In all honesty, I would prefer to choose male for both and live my life as a man in society.

However, I’m not certain whether people like me are understood and accepted by society. I’m filled with anxiety, worried that I may be excluded by the screening process on the grounds that my documents are inappropriate.

I can imagine I’ll have to live an enormously stressful life if I choose to take the appearance of a woman.

I am now looking for companies that do not require applicants to state their gender on employment application forms, but such companies are few.

I may not even be able to apply for jobs in the industry I want to work in.

I’ve come out as transgender to a few friends. However, I have yet to tell my parents. There are no adults I can ask for advice.

K, Shiga Prefecture

Dear K:

It’s true that many people are more understanding of sexual minorities than a generation ago, but there are still many prejudices and misunderstandings about them. So I can see that you live a very tough life.

I suggest you personally discuss this with seniors who have had work experience before you begin your job-hunting activities. Today, there are organizations that support job-hunting activities for sexual minorities. Seminars are held for these people, too. You may not find such an organization in your area. But I strongly suggest you find and contact one as soon as possible, attend a seminar and ask for advice, even if the event is held in a distant location or it takes time to attend such an event.

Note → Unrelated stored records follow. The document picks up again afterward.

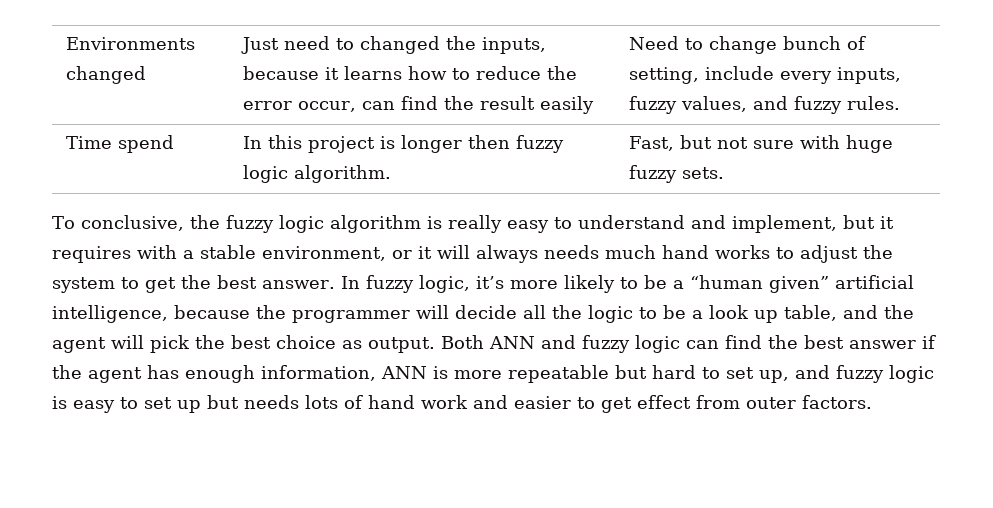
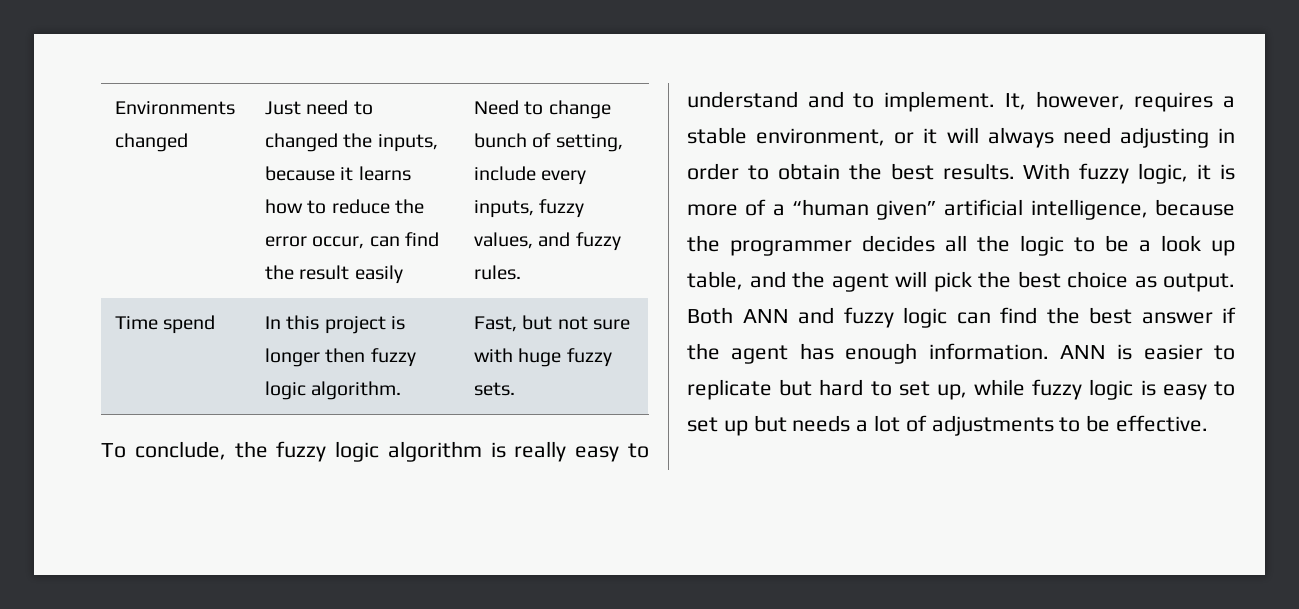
- To conclusive, the fuzzy logic algorithm is really easy to understand and implement, but it requires with a stable environment, or it will always needs much hand works to adjust the system to get the best answer. In fuzzy logic, it’s more likely to be a “human given” artificial intelligence, because the programmer will decide all the logic to be a look up table, and the agent will pick the best choice as output.
+ To conclude, the fuzzy logic algorithm is really easy to understand and to implement. It, however, requires a stable environment, or it will always need adjusting in order to obtain the best results. With fuzzy logic, it is more of a “human given” artificial intelligence, because the programmer decides all the logic to be a look up table, and the agent will pick the best choice as output.
- Both ANN and fuzzy logic can find the best answer if the agent has enough information, ANN is more repeatable but hard to set up, and fuzzy logic is easy to set up but needs lots of hand work and easier to get effect from outer factors.
+ Both ANN and fuzzy logic can find the best answer if the agent has enough information. ANN is easier to replicate but hard to set up, while fuzzy logic is easy to set up but needs a lot of adjustments to be effective.

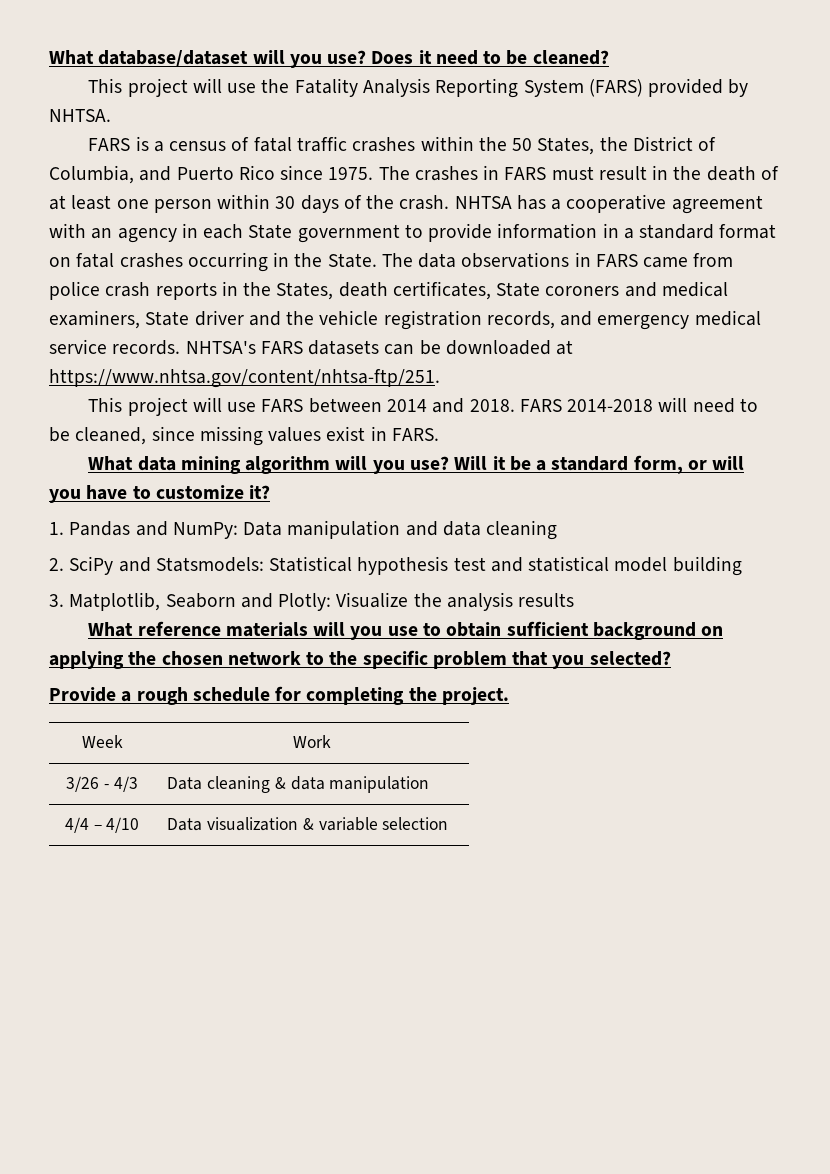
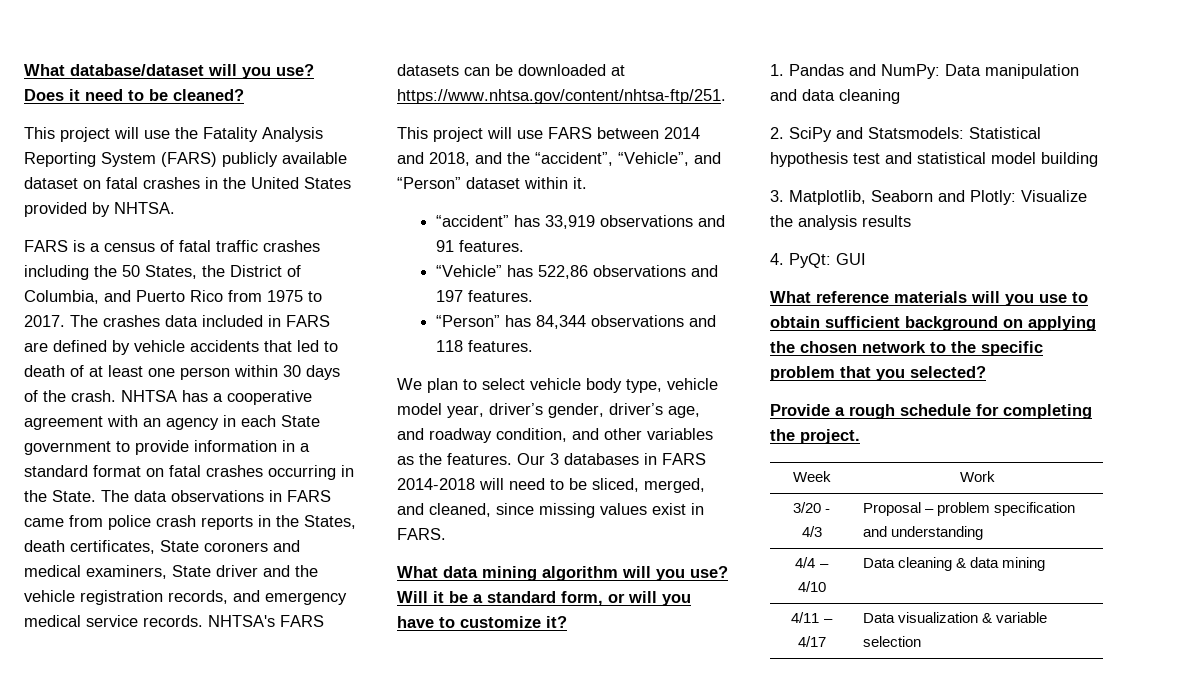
- This project will use the Fatality Analysis Reporting System (FARS) provided by NHTSA.
+ This project will use the Fatality Analysis Reporting System (FARS) publicly available dataset on fatal crashes in the United States provided by NHTSA.
- FARS is a census of fatal traffic crashes within the 50 States, the District of Columbia, and Puerto Rico since 1975. The crashes in FARS must result in the death of at least one person within 30 days of the crash.
+ FARS is a census of fatal traffic crashes including the 50 States, the District of Columbia, and Puerto Rico from 1975 to 2017. The crashes data included in FARS are defined by vehicle accidents that led to death of at least one person within 30 days of the crash.
- This project will use FARS between 2014 and 2018. FARS 2014-2018 will need to be cleaned, since missing values exist in FARS.
+ This project will use FARS between 2014 and 2018, and the “accident”, “Vehicle”, and “Person” dataset within it.
+ “accident” has 33,919 observations and 91 features.
+ “Vehicle” has 522,86 observations and 197 features.
+ “Person” has 84,344 observations and 118 features.
+ We plan to select vehicle body type, vehicle model year, driver’s gender, driver’s age, and roadway condition, and other variables as the features. Our 3 databases in FARS 2014-2018 will need to be sliced, merged, and cleaned, since missing values exist in FARS.
+ 4. PyQt: GUI
- 3/26 - 4/3 | Data cleaning & data manipulation
- 4/4 – 4/10 | Data visualization & variable selection
+ 3/20 - 4/3 | Proposal – problem specification and understanding
+ 4/4 – 4/10 | Data cleaning & data mining
+ 4/11 – 4/17 | Data visualization & variable selection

For transgender people, their situations and how seriously they wish to live in accordance to their gender identity vary. So I believe you can find useful advice that can be applied to your personal situation and wishes when attending such an event.

I hope you will make an effort to hunt for a job while cherishing your identity as a member of a sexual minority. However, I’ve heard some people came out during their job-hunting activities and were negatively affected as a result of people being too inquisitive about their situations.

If you have a job you really want, it may be a good idea to take the work as a woman first in order to achieve financial independence.

In any case, people with jobs who have experienced similar problems can give you good advice.

I hope prejudices against sexual minorities will disappear as soon as possible.